(WIP) Notes from "Designing data-intensive applications"

These are compiled from notes of things I found interesting/want to go back to while reading Designing Data-Intensive Applications by Martin Kleppmann. I add notes as I’m reading the book (boi is it dense!)

Chapter 1: Reliable, scalable and maintainble applications

General purpose tools (database solutions, servers, etc) are composed together to build a special purpose tool or service. When you compose many general purpose tools to provide a service, you now have to think as a system designer rather than an application developer. When you design a data system, you have to think of:

  • Data integrity
  • Consistent performance
  • How does the system scale?
  • What’s a good API?

You also have to address the following concerns:

  • Scalability: Adapting to the growth of data or traffic volume of a system or its performance. It is multidemensional and very use-case specific.
  • Reliability: A reliable software works even when things go wrong (hardware or software failure, human error, a turnado knocks out your data centre).
  • Maintainability: This describes the operability, simplicity (managed complexity) and evolvability (software can be extended without sacrificing the first 2 properties)
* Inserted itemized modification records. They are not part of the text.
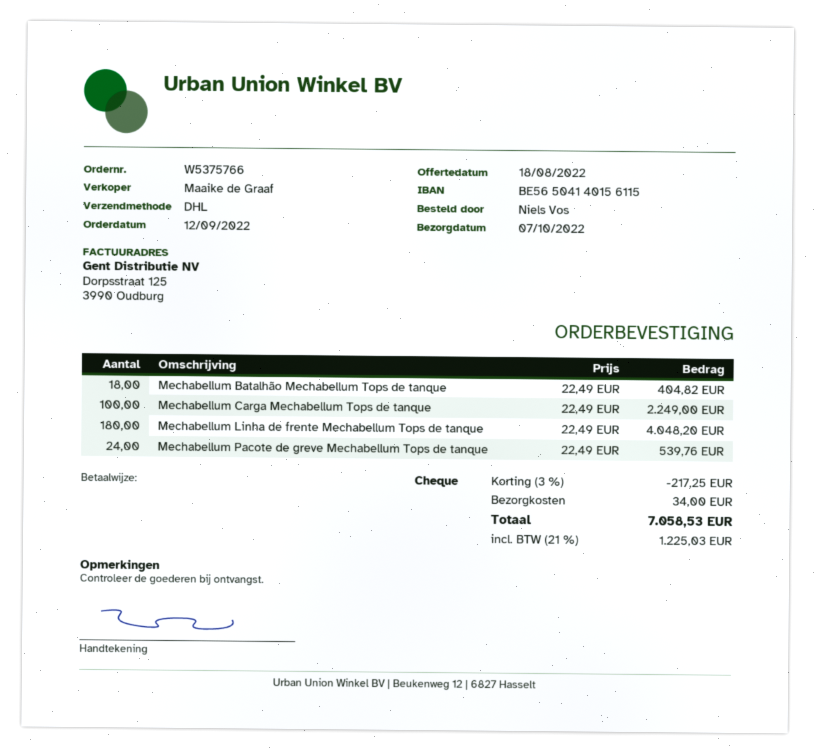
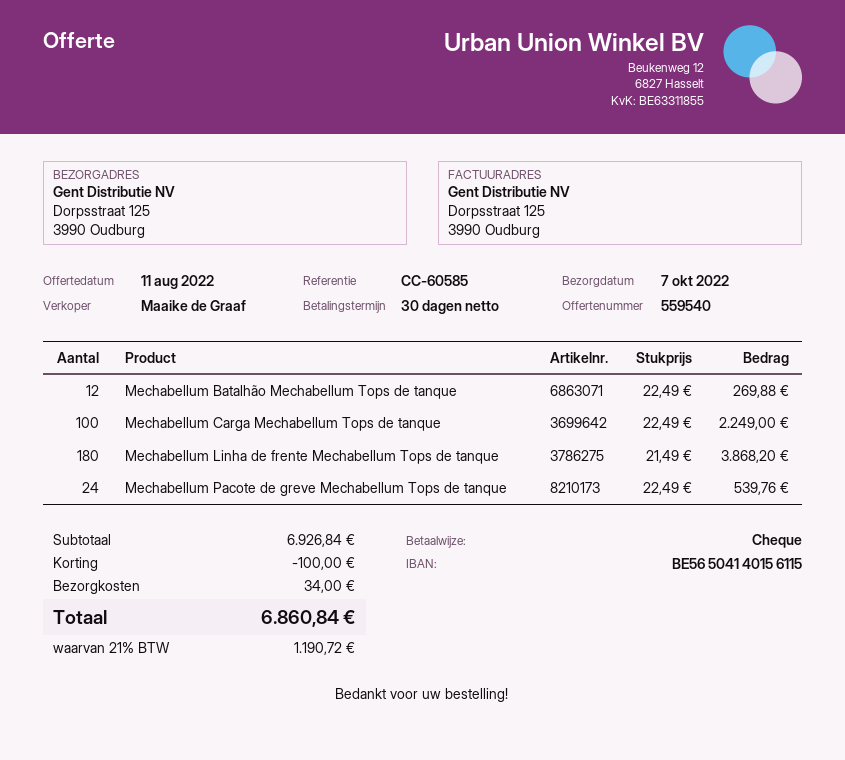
quote date: 2022-08-18 -> 2022-08-11
Mechabellum Batalhão Mechabellum Tops de tanque: 18 x 22.49 = 404.82 -> 12 x 22.49 = 269.88
Mechabellum Linha de frente Mechabellum Tops de tanque: 180 x 22.49 = 4048.20 -> 180 x 21.49 = 3868.20
discount: 217.25 -> 100.00
tax: 21% = 1225.03 -> 21% = 1190.72
total: 7058.53 -> 6860.84

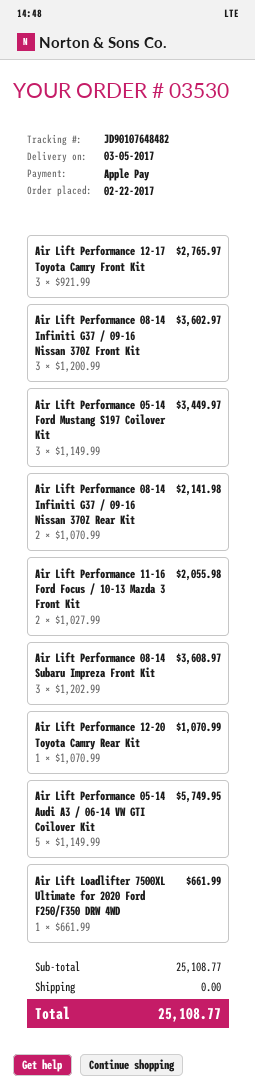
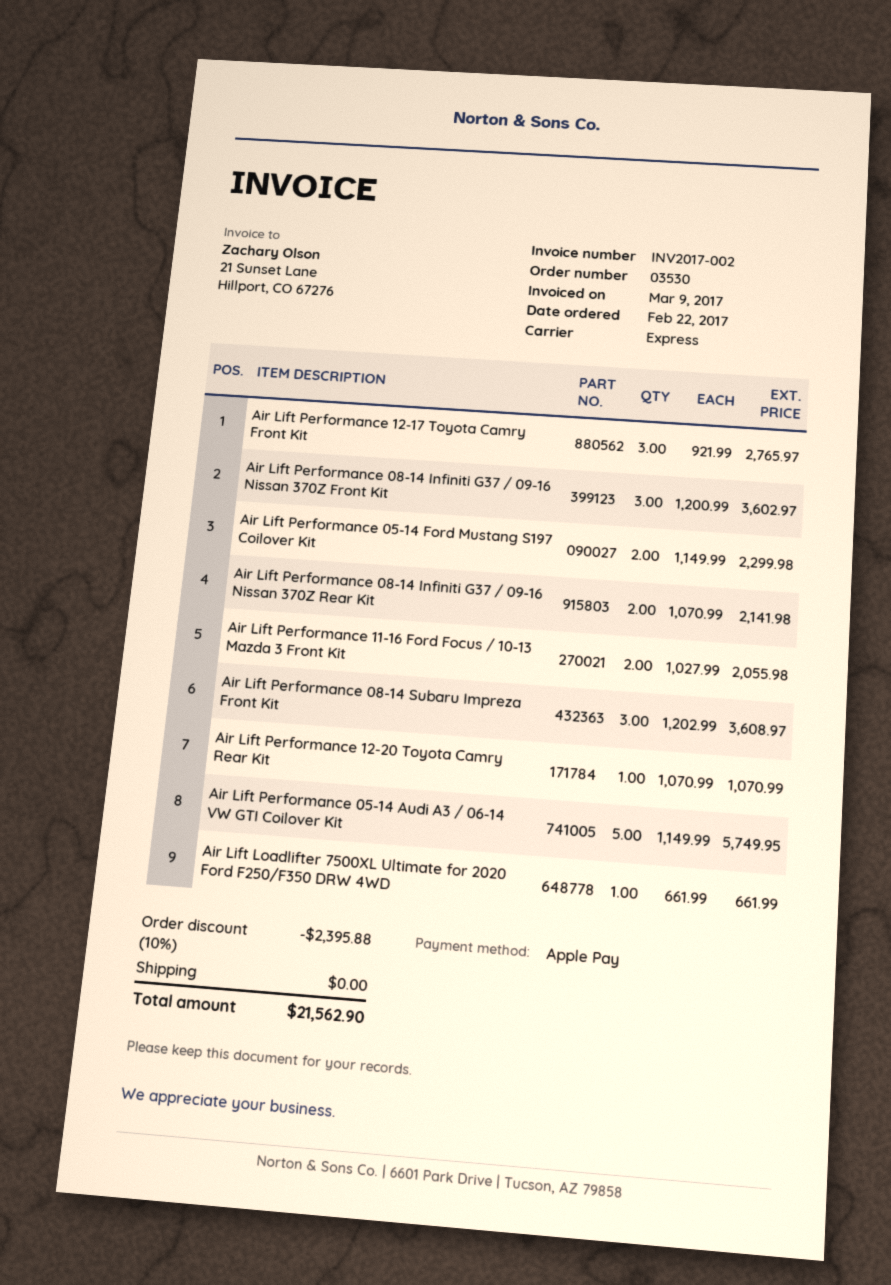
Air Lift Performance 05-14 Ford Mustang S197 Coilover Kit: 3 x 1149.99 = 3449.97 -> 2 x 1149.99 = 2299.98
discount: none -> 10% = 2395.88
total: 25108.77 -> 21562.90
In order to know how your system will perform in the event of load increase, increase the load without changing system resources. When tracking response times, do not get a single data point but rather a distribution.

Chapter 2: Data models and query languages

A domain is modeled in different levels from application/domain specific representation to more generic data structures with APIs hiding this complexity. Anything meaningful to human is subject to change.

SQL is declarative and hides the complexity of the database operations that it can optimize for you.

NoSQL databases usually don’t support joins. Joins have to be supported in the application layer.

Data tends to grow relationships as more features are added, and if you pick a NoSQL database, you might find designing relationships awkward and less performant. Entire documents will be rewritten on every update. Therefore, documents should be kept rather small. A schemaless database implies that the schema will be assumed by the code but not inforced by the database itself (schema-on-read). A document database model is appropriate when you have no relationships or mostly one-to-many relationships.

MapReduce is between imperative and declarative solutions. The query is in the code so it cannot be optimized by the query engine.

A (property) graph database is composed of vertex + edges with the following properties for each:

  • Vertex:
    • Unique identifier
    • Key:value
    • incoming edges
    • outgoing edges
  • Edge:
    • Unique identifier
    • key:value
    • Head vertex
    • Tail vertex
    • Relationship name